Study finds young adults at risk of hypertension benefit from transcendental meditation training

WEDNESDAY, Nov. 18 (HealthDay News) -- Young adults who complete a program of training in transcendental meditation, and who are at risk of hypertension, are able to use the relaxation method to lower their blood pressure and levels of psychological distress, according to a study published online Oct. 1 and in the December issue of the American Journal of Hypertension.

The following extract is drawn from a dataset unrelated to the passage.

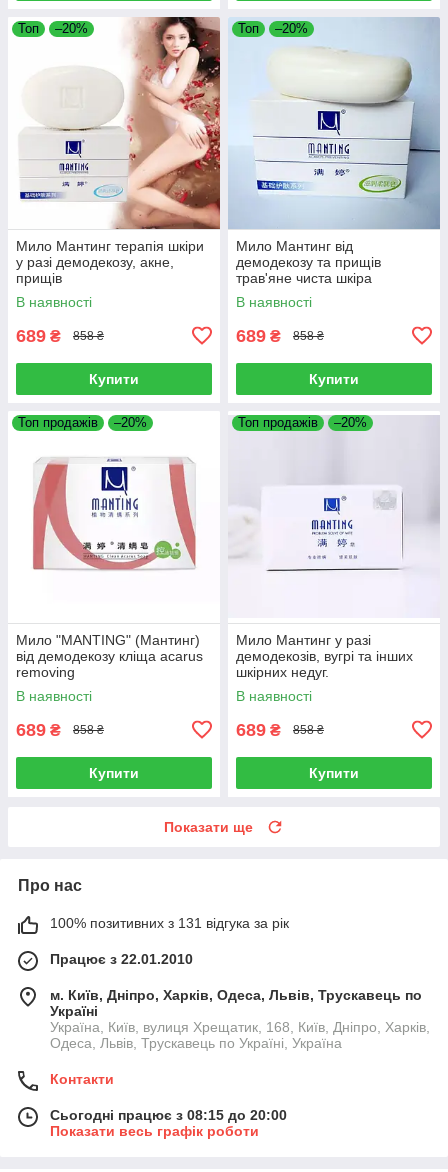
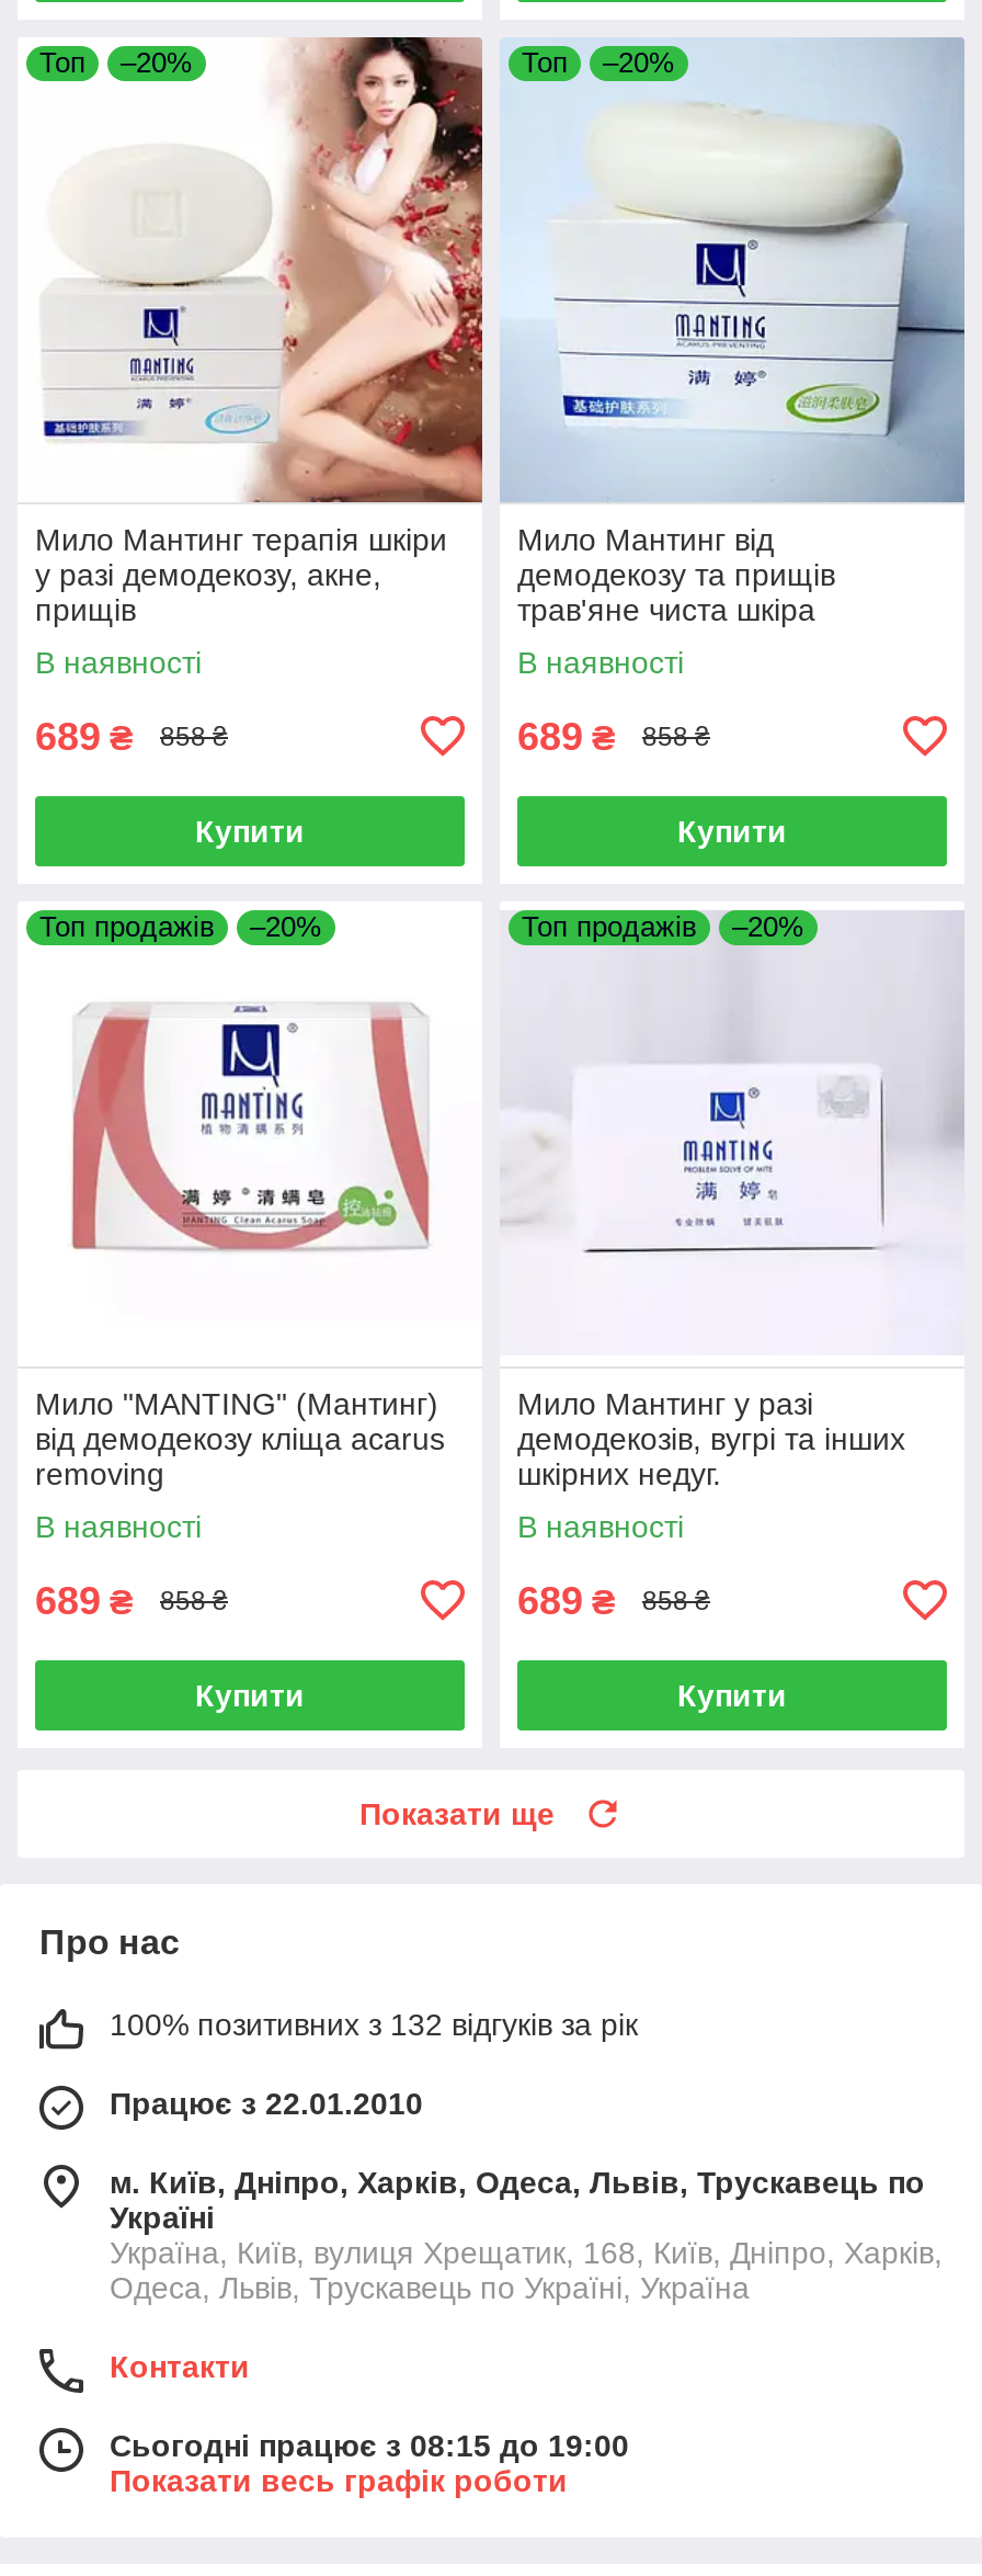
[50,914,289,930] 100% позитивних з 131 відгука за рік -> [110,2006,638,2041] 100% позитивних з 132 відгуків за рік
[50,1106,287,1122] Сьогодні працює з 08:15 до 20:00 -> [110,2427,629,2462] Сьогодні працює з 08:15 до 19:00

Sanford I. Nidich, Ph.D., of the Maharishi University of Management Research Institute, Maharishi Vedic City, Iowa, and colleagues conducted a study of 298 university students who were randomized to either a waiting list or a program of transcendental meditation training. The subjects' blood pressure levels, psychological distress and coping ability were assessed at baseline and after three months.

The researchers found that, in the intervention group, there was a reduction in systolic blood pressure of −2.0 mm Hg, and a −1.2 mm Hg reduction in diastolic blood pressure, compared to an increase of 0.4 mm Hg and 0.5 mm Hg, for systolic and diastolic blood pressure, respectively, in the control group.

"This is the first randomized controlled trial to demonstrate that a selected mind-body intervention, the transcendental meditation program, decreased blood pressure in association with decreased psychological distress and increased coping in young adults at risk for hypertension," the authors write. "This mind-body program may reduce the risk for future development of hypertension in young adults."

One of the study's authors is a consultant to Maharishi Health Technologies L.L.C.